Segment Open

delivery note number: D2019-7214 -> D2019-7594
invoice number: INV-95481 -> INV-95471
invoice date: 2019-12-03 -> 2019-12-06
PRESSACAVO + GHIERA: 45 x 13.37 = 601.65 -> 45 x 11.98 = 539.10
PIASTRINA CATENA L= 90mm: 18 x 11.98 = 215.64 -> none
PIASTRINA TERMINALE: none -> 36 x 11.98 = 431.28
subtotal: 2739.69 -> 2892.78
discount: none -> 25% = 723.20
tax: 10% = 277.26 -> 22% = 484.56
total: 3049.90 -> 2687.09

Segment Closed
Segment Open

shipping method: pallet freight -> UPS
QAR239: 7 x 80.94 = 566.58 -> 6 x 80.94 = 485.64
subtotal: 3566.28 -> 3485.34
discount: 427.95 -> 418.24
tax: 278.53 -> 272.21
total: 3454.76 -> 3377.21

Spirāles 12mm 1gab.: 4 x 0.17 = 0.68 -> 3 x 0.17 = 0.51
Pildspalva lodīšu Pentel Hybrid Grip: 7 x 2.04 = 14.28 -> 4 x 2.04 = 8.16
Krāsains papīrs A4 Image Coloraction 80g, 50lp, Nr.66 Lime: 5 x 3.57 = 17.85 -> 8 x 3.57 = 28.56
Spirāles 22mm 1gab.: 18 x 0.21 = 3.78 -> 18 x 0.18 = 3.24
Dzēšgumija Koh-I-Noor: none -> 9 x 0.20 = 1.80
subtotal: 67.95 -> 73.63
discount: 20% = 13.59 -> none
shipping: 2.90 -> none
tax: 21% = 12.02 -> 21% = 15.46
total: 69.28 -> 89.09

Segment Closed
Segment Open

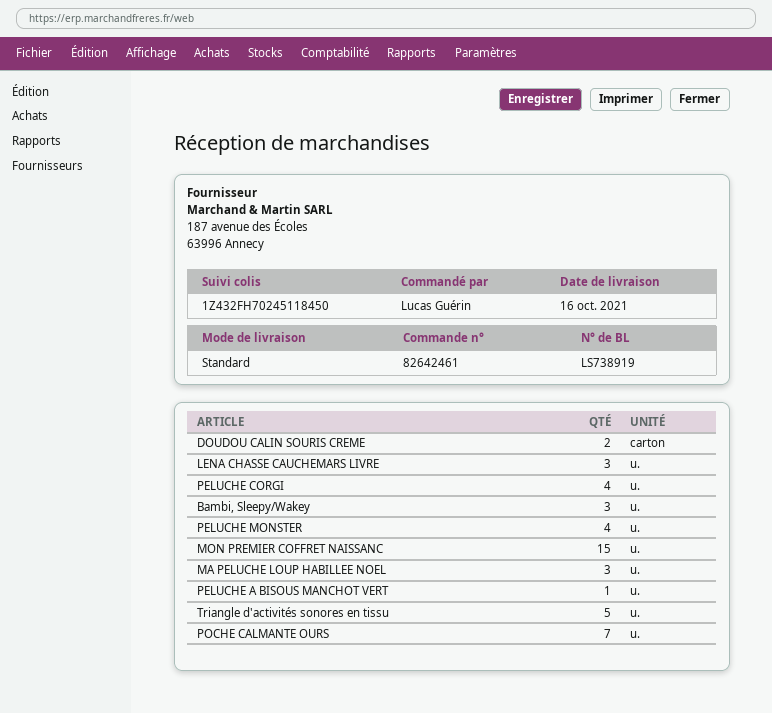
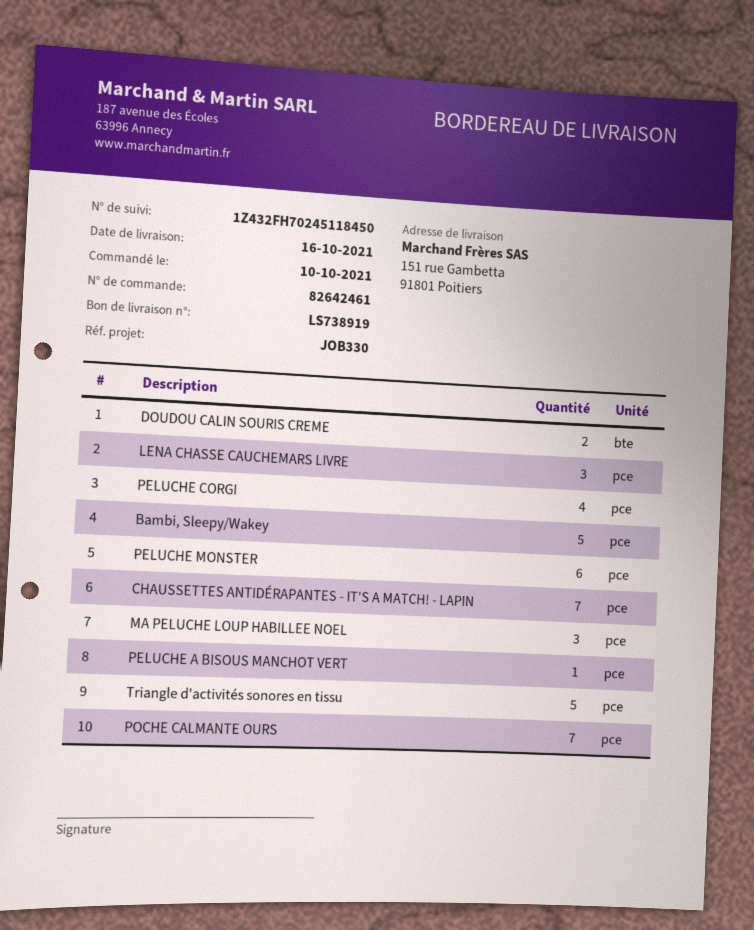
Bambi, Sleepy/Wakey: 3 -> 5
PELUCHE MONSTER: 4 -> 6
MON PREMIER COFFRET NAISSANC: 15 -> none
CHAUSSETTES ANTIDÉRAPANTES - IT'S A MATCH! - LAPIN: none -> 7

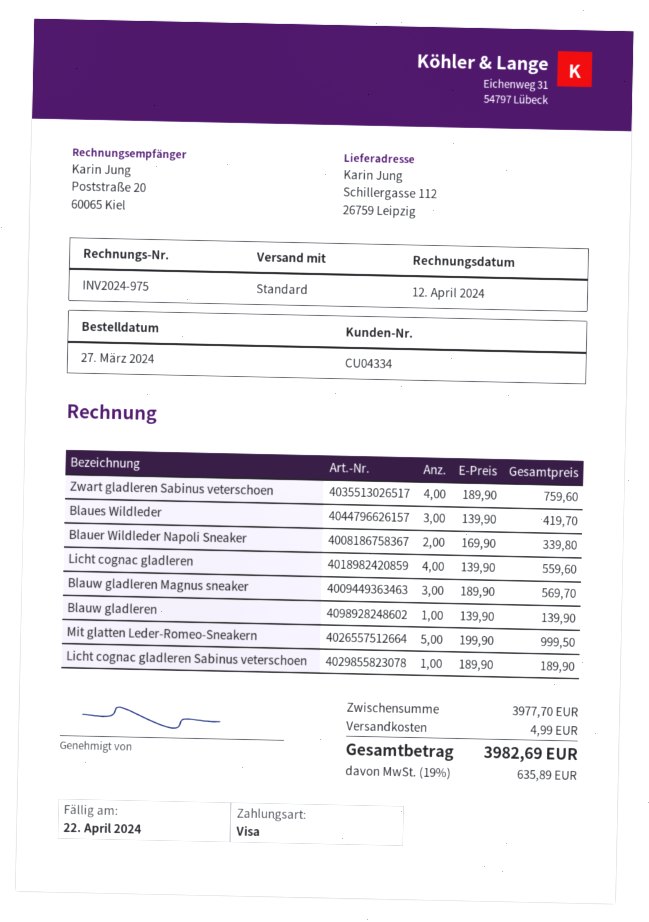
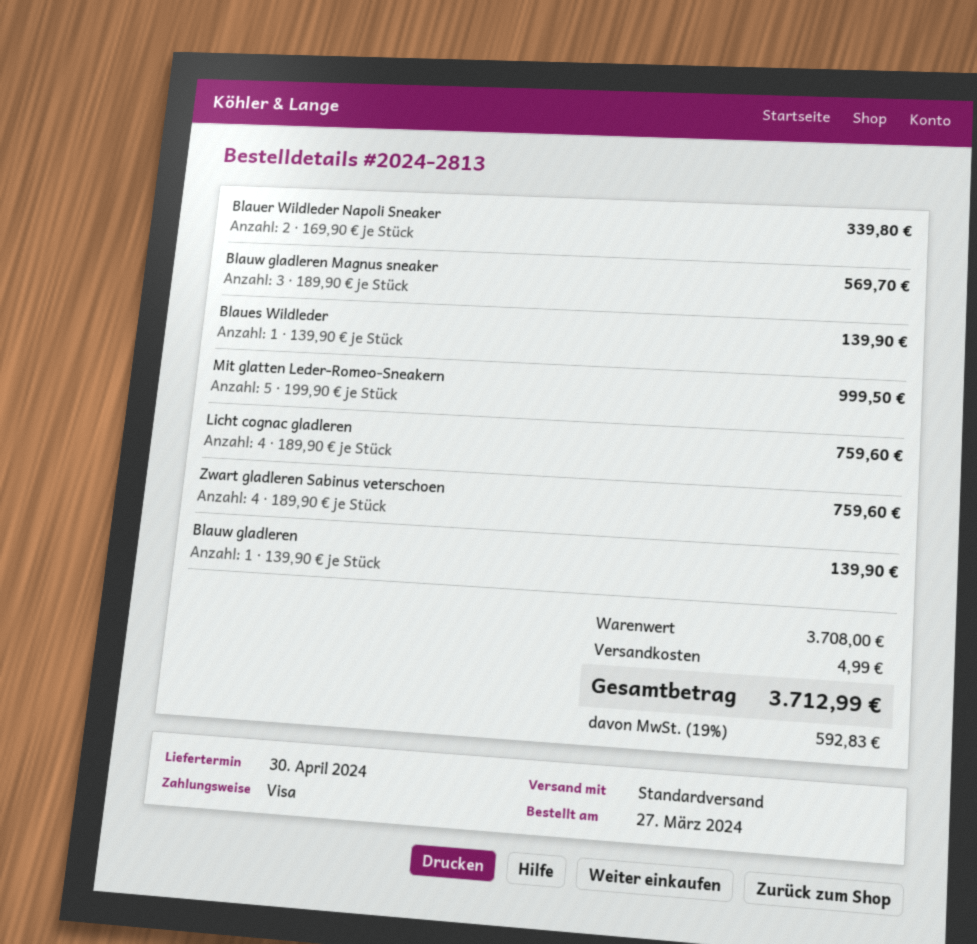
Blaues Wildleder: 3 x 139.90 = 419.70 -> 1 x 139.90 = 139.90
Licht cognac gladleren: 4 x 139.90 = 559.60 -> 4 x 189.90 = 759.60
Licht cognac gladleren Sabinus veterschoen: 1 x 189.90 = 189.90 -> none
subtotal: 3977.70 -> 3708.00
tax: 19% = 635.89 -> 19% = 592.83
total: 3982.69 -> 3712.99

Segment Closed

● **What is needed**
In the listing above, find the line holding "PIASTRINA TERMINALE: none" and the line holding "total: 3049.90 -> 2687.09", then output those two lines and every line between them exactly.

● **Answer area**
PIASTRINA TERMINALE: none -> 36 x 11.98 = 431.28
subtotal: 2739.69 -> 2892.78
discount: none -> 25% = 723.20
tax: 10% = 277.26 -> 22% = 484.56
total: 3049.90 -> 2687.09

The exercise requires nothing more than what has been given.